Mitch podía ver el contorno de la cueva. El suelo se alisaba ligeramente. Olió algo vegetal, salado, como pescado fresco. El vello de la nuca se le erizó y se le nubló la vista. Viejas reacciones.
—Lo veo —dijo. Un pie sobresalía tras un reborde, doblado sobre sí mismo: muy pequeño, como el de un niño, arrugado y oscurecido, casi negro. La cueva se abría en ese punto, y había restos fibrosos secos y ennegrecidos esparcidos por el suelo: hierba, tal vez. Caña. Ötzi, el Hombre de los Hielos original, llevaba una capa de caña sobre la cabeza.
—Dios mío —murmuró Mitch. Otra mancha de luz sobre su ojo, desvaneciéndose lentamente, y un vago dolor en su sien.
—Es más grande hacia ese lado —señaló Tilde—. Cabremos todos y no los dañaremos.
—¿Los? —preguntó Mitch, enfocando hacia atrás con la linterna entre sus piernas.
Franco sonrió, su cara enmarcada por las rodillas de Mitch.
—La verdadera sorpresa —dijo—. Son dos.
2
República de Georgia
Kaye se acurrucó en el asiento del pasajero del pequeño Fiat quejumbroso, mientras Lado conducía por las inquietantes curvas y giros de la Carretera Militar de Georgia. A pesar de estar agotada y quemada por el sol, no conseguía dormir. Las largas piernas se le contraían a cada curva. Ante un chirrido de los gastados neumáticos se pasó las manos por el corto cabello castaño y bostezó deliberadamente.
Lado sintió que el silencio había durado demasiado. Miró a Kaye con los tiernos ojos marrones enmarcados por un rostro bronceado por el sol, con pequeñas arrugas; encendió un cigarrillo por encima del volante y levantó la barbilla.

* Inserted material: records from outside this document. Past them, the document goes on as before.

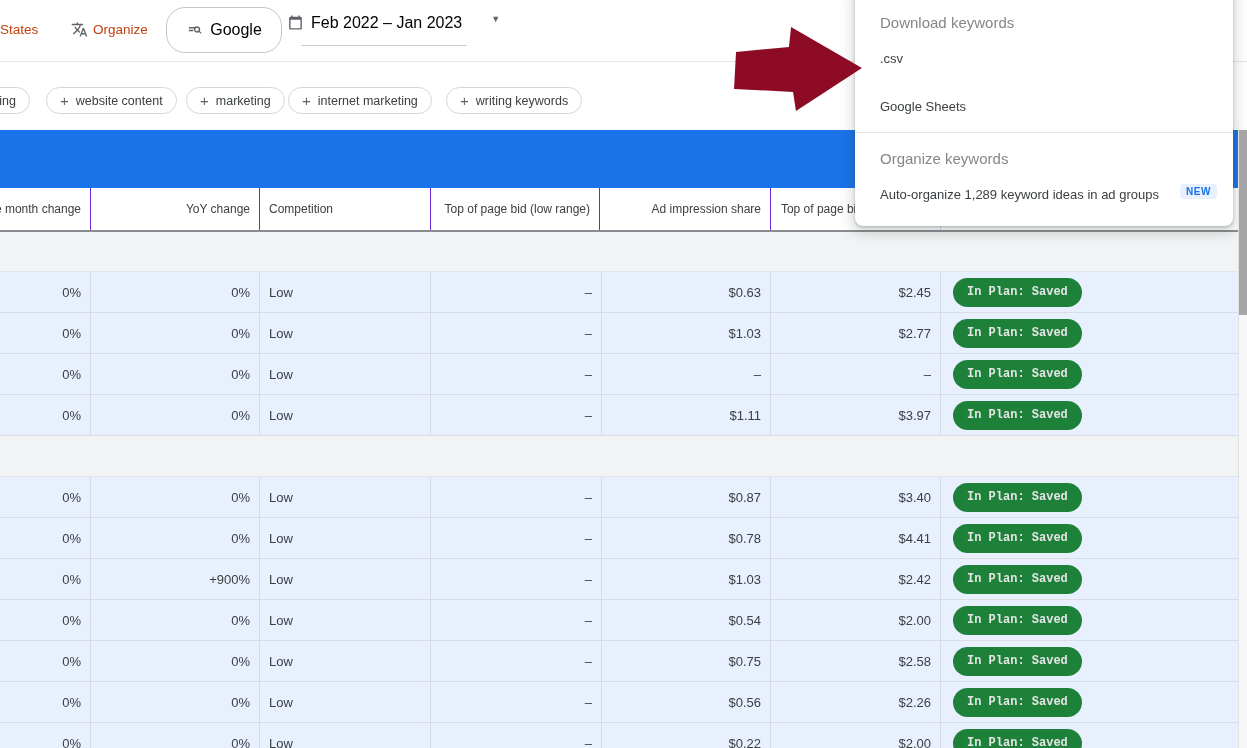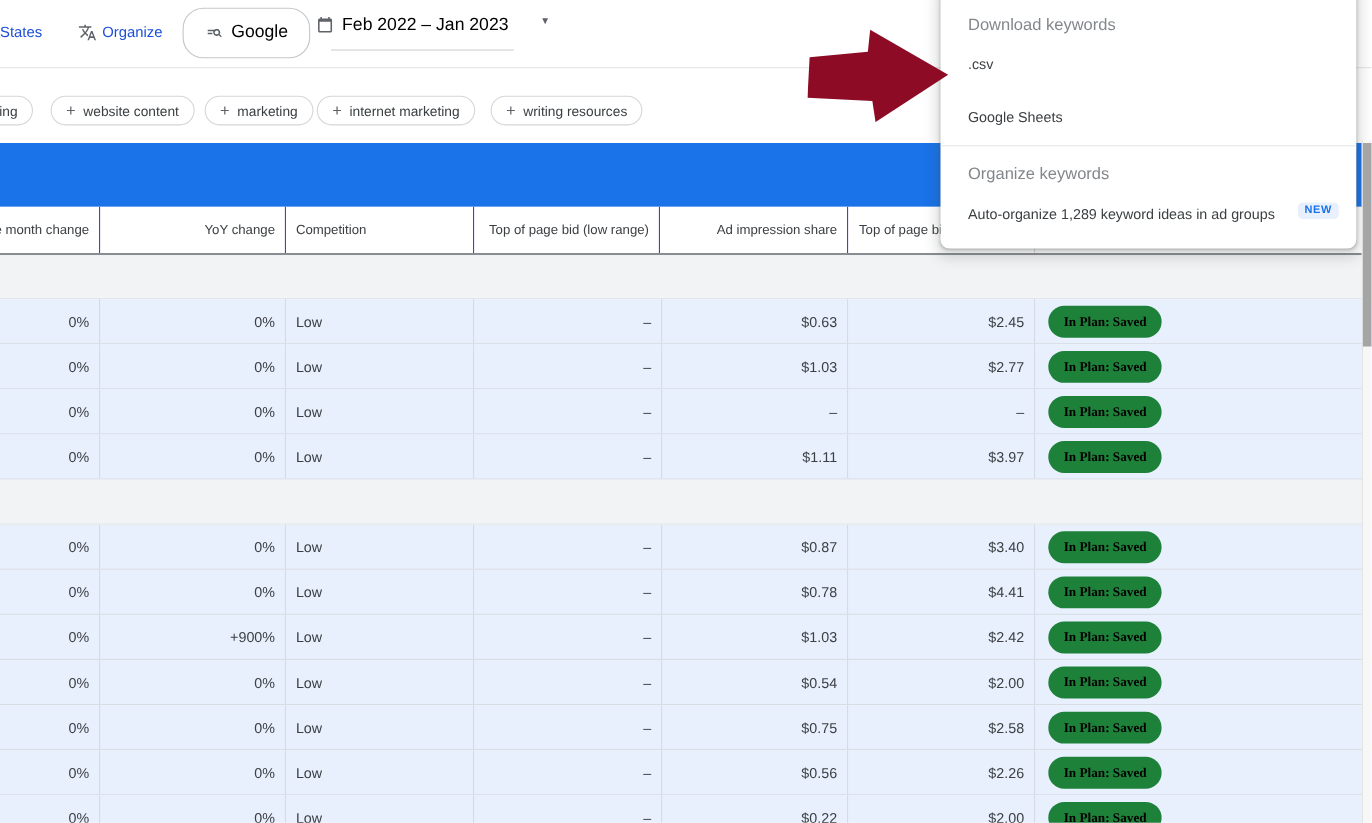"States" .tb-item { color: #1d4ed8 -> #c2410c }
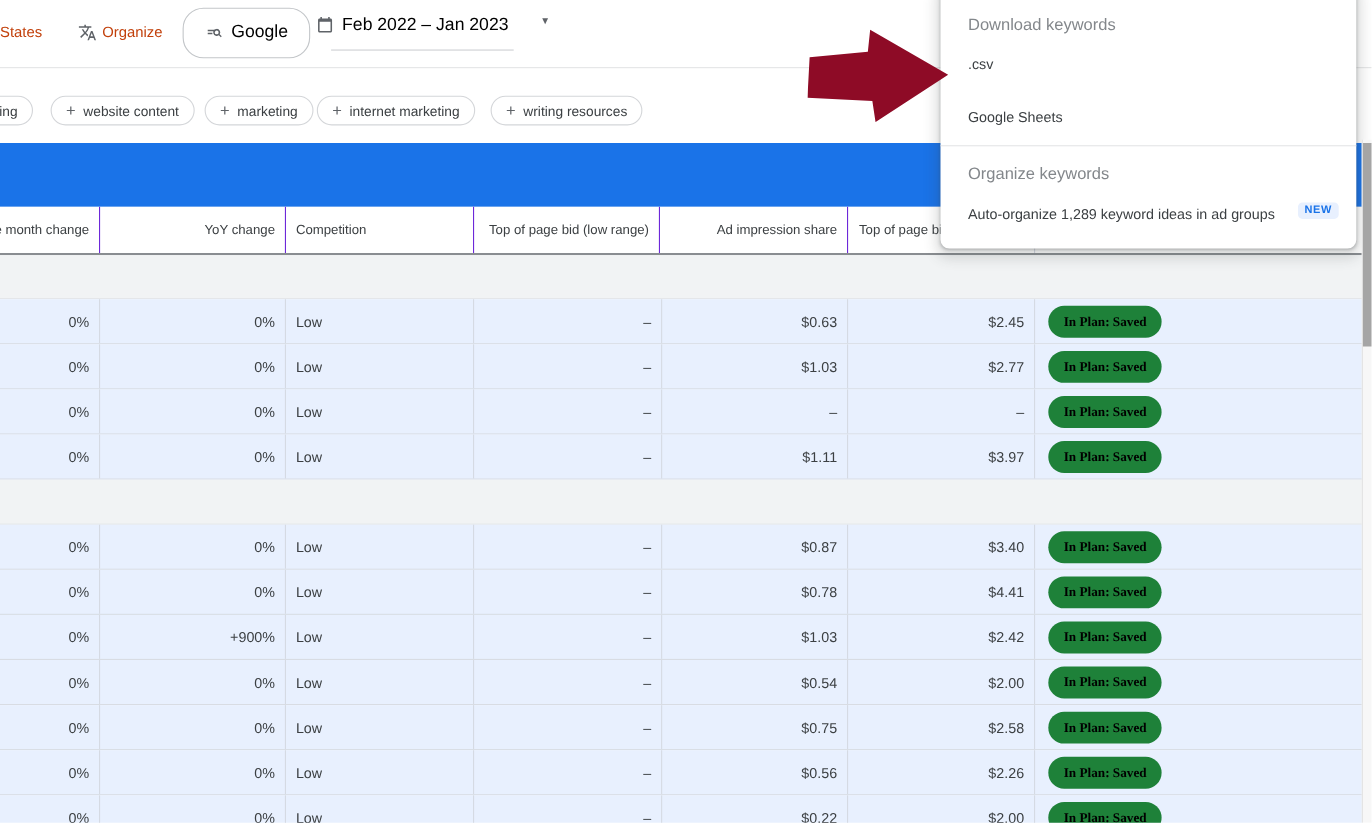"writing resources" span { text: resources -> keywords }
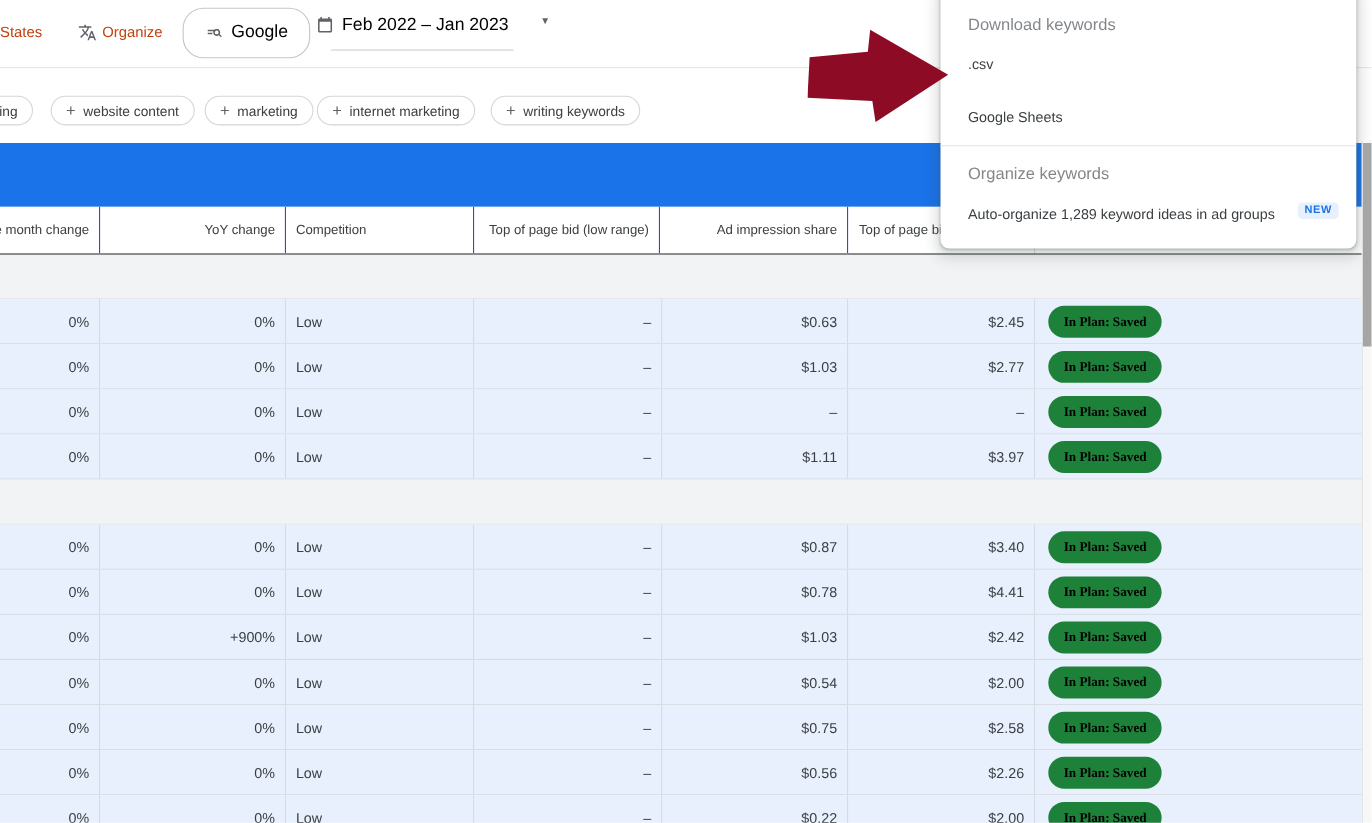"In Plan: Saved" .pill { color: #000000 -> #e5e5e5; font-family: Liberation Serif, serif -> Liberation Mono, monospace }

—En la mierda está nuestra salvación, ¿no? —preguntó.
Kaye no pudo evitar sonreír.
—Por favor, no trates de animarme —dijo.
Lado no hizo caso del comentario.
—Dios nos bendice. Georgia tiene algo que ofrecer al mundo. Fantásticas cloacas. —Arrastraba las letras con acento elegante.
—Cloacas —murmuró ella—, clo-a-cas.
—¿Lo pronuncio bien? —preguntó Lado.
—Perfectamente —dijo Kaye.
Lado Jakeli era el director científico del Instituto Eliava, en Tbilisi, donde extraían bacteriófagos —virus que atacan sólo a las bacterias— del alcantarillado de la ciudad y el hospital cercano, de desechos agrícolas y de muestras obtenidas en todo el mundo. Ahora, Occidente, incluida Kaye, se presentaba humildemente para aprender de los georgianos algo más sobre las propiedades curativas de los fagos.
Había hecho buenas migas con el equipo del Eliava. Después de una semana de conferencias y visitas a laboratorios, algunos de los científicos más jóvenes la habían invitado a acompañarles a las ondulantes colinas y verdes pastos situados en la base del Monte Kazbeg.
Las cosas habían cambiado rápidamente. Esta misma mañana, Lado había conducido todo el trayecto desde Tbilisi hasta su campamento base, cerca de la antigua y solitaria iglesia ortodoxa de Gergeti. En un sobre llevaba un fax de las oficinas de los Cuerpos de Paz de las Naciones Unidas en Tbilisi, la capital.